C’est de beaucoup travailler et de ne pas avoir peur de faire des choses qui vont être jetées. C’est de beaucoup travailler et de pouvoir rencontrer les bonnes personnes au bon moment. Un peu de sorties et un peu de business à faire aussi. Parce qu’il ne s’agit pas non plus de s’enfermer chez soi pour dire que je compose. Et c’est parfois difficile quand on est musicien parce que quand on se retranche chez soi, on a du mal à le faire.
Maintenant que vous avez rejoint votre Belgique natale, si le voyage pour le Cameroun était à recommencer vous le ferez de gaité de c ur?

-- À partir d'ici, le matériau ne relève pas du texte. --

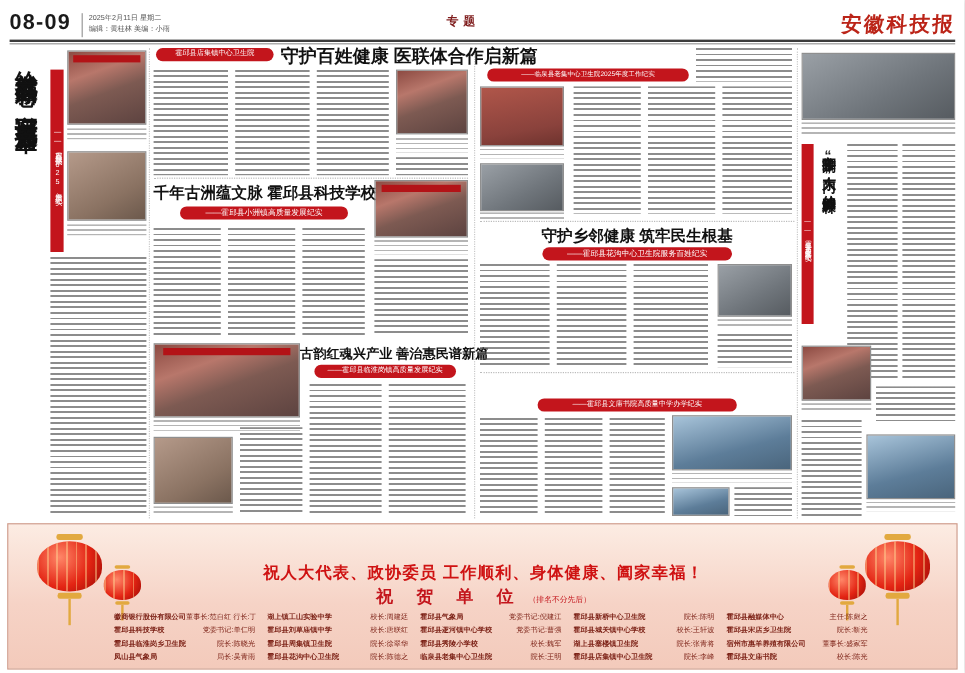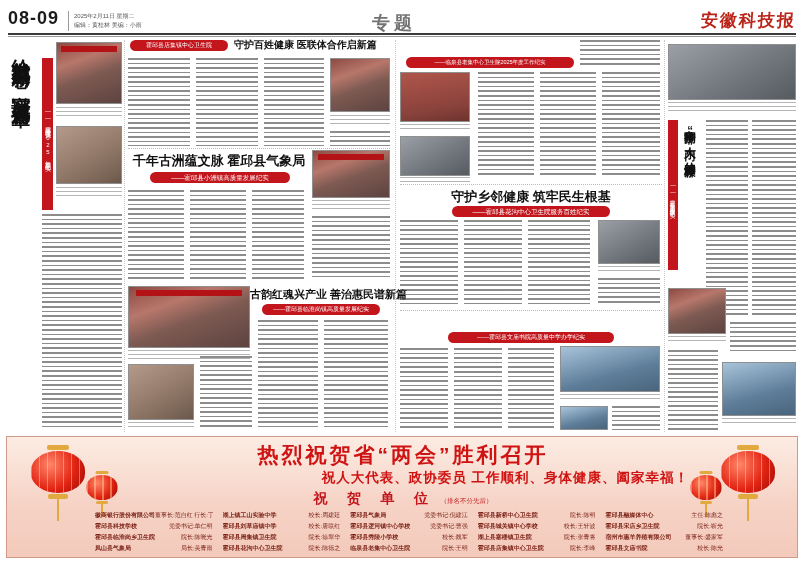--- a/index.html
+++ b/index.html
@@ -10,7 +10,7 @@
   .pageno{font-size:18px;font-weight:900;color:#1a1a1a;letter-spacing:1px;}
   .hmeta{font-size:6px;color:#555;line-height:8px;white-space:nowrap;}
   .hdiv{width:1px;background:#999;}
-  .section{font-size:18px;font-weight:900;color:#737373;letter-spacing:4px;}
+  .section{font-size:10px;font-weight:900;color:#7f1d1d;letter-spacing:4px;}
   .masthead{font-family:"Liberation Serif",serif;font-size:17px;font-weight:900;color:#bb2418;
             letter-spacing:2px;transform:skewX(-4deg);}
   .rule1{height:2px;background:#3c3c3c;}

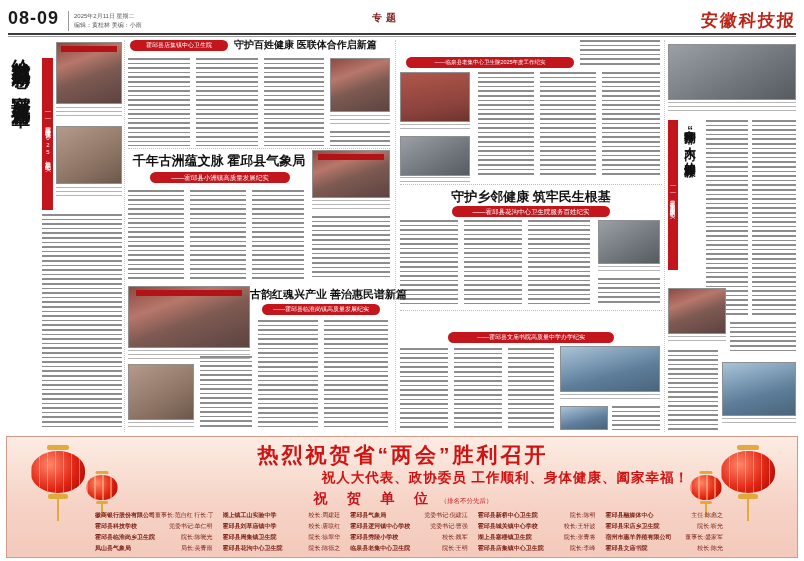--- a/index.html
+++ b/index.html
@@ -83,7 +83,7 @@
   <div class="abs lines" style="left:42px;top:214px;width:80px;height:216px;"></div>
 
   <div class="abs badge" style="left:130px;top:40px;width:98px;">霍邱县店集镇中心卫生院</div>
-  <div class="abs htitle" style="left:234px;top:38px;font-size:10px;">守护百姓健康 医联体合作启新篇</div>
+  <div class="abs htitle" style="left:234px;top:38px;font-size:15px;">守护百姓健康 医联体合作启新篇</div>
   <div class="abs lines" style="left:128px;top:58px;width:62px;height:88px;"></div>
   <div class="abs lines" style="left:196px;top:58px;width:62px;height:88px;"></div>
   <div class="abs lines" style="left:264px;top:58px;width:60px;height:88px;"></div>

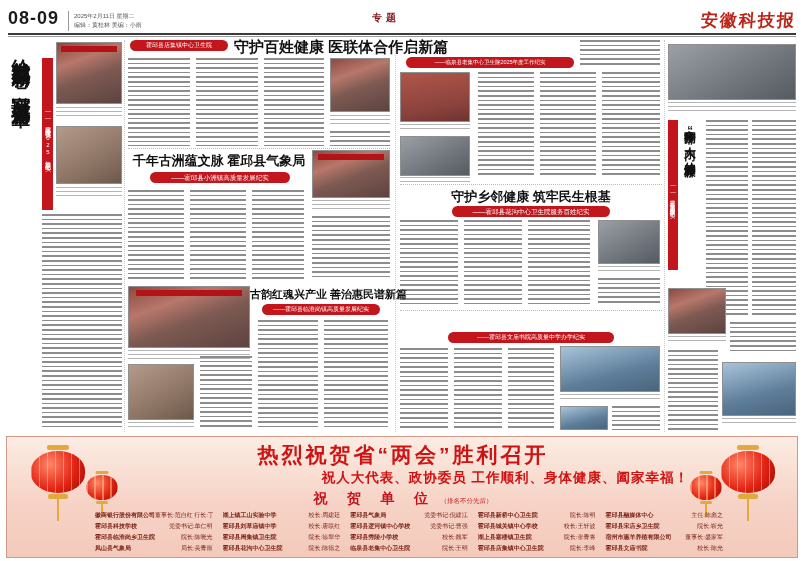--- a/index.html
+++ b/index.html
@@ -92,7 +92,7 @@
   <div class="abs lines" style="left:330px;top:131px;width:60px;height:15px;"></div>
   <div class="abs hdot" style="left:128px;top:148px;width:262px;"></div>
 
-  <div class="abs htitle center" style="left:128px;top:152px;width:182px;font-size:13px;">千年古洲蕴文脉 霍邱县气象局</div>
+  <div class="abs htitle center" style="left:128px;top:152px;width:182px;font-size:13px;">千年古洲蕴文脉 霍邱县科技学校</div>
   <div class="abs pill" style="left:150px;top:172px;width:140px;">——霍邱县小洲镇高质量发展纪实</div>
   <div class="ph pm banner-top" style="left:312px;top:150px;width:78px;height:48px;"></div>
   <div class="abs cap" style="left:312px;top:200px;width:78px;height:12px;"></div>

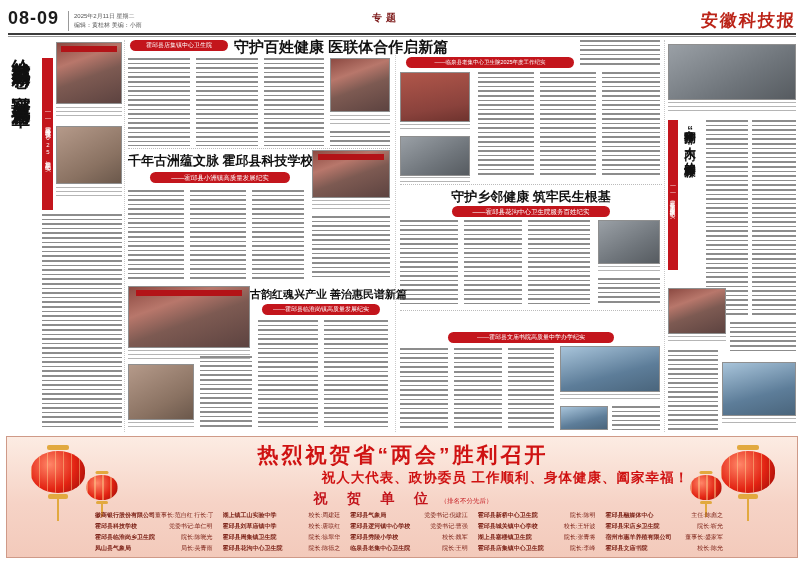--- a/index.html
+++ b/index.html
@@ -181,7 +181,6 @@
       <div class="lan-tassel" style="top:33px;height:13px;"></div>
     </div>
 
-    <div class="abs bline1" style="left:110px;top:4px;width:572px;">热烈祝贺省“两会”胜利召开</div>
     <div class="abs bline2" style="left:110px;top:32px;width:572px;">祝人大代表、政协委员 工作顺利、身体健康、阖家幸福！</div>
     <div class="abs" style="left:110px;top:52px;width:572px;text-align:center;">
       <span class="btitle">祝 贺 单 位</span>

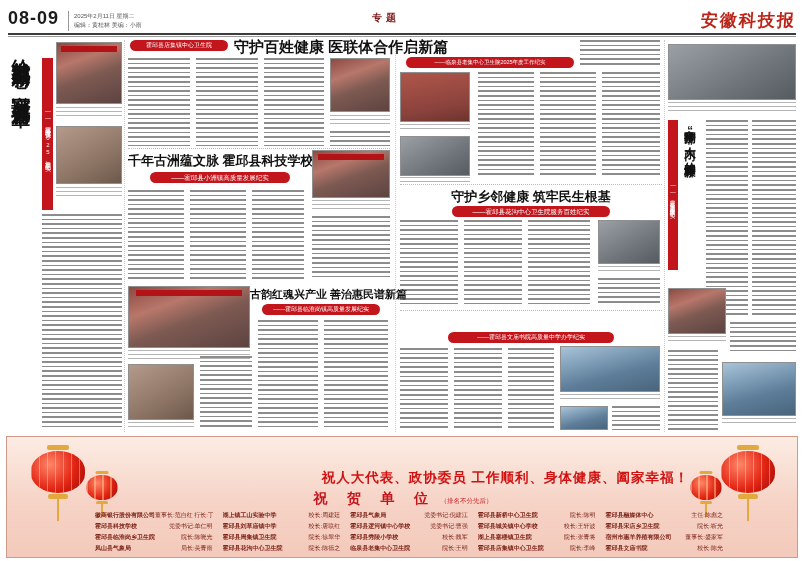--- a/index.html
+++ b/index.html
@@ -40,7 +40,7 @@
   
   .banner{background:linear-gradient(#fcece3,#f6d3c6 55%,#f3cabb);border:1px solid #cf9a88;box-sizing:border-box;}
   .bline1{font-size:21px;font-weight:900;color:#cf1212;letter-spacing:3px;text-align:center;}
-  .bline2{font-size:13.5px;font-weight:900;color:#cf1212;letter-spacing:1px;text-align:right;}
+  .bline2{font-size:13.5px;font-weight:900;color:#cf1212;letter-spacing:1px;text-align:center;}
   .btitle{font-family:"Liberation Serif",serif;font-size:14px;font-weight:900;color:#c3151c;letter-spacing:8px;}
   .bnote{font-size:6.5px;color:#c3151c;}
   .units{display:grid;grid-template-columns:repeat(5,1fr);column-gap:10px;row-gap:3px;}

Ah oui! D’abord parce que je pense que c’est nécessaire pour des jeunes, c’est nécessaire aussi pour des festivals ici. Quand on voit qu’il y a des représentants des ministères, qu’il y a des politiques qui viennent, qu’il y a des tables-rondes, c’est nécessaire de savoir qu’il y a un festival, c’est une manière de rencontrer les gens du métier, de rencontrer des publics, de rencontrer aussi parfois des responsables politiques ou culturels. Pour tout dire, il faut se dire qu’on a une confiance, qu’on peut se dire qu’on peut travailler ensemble. Donc je vous promets de revenir.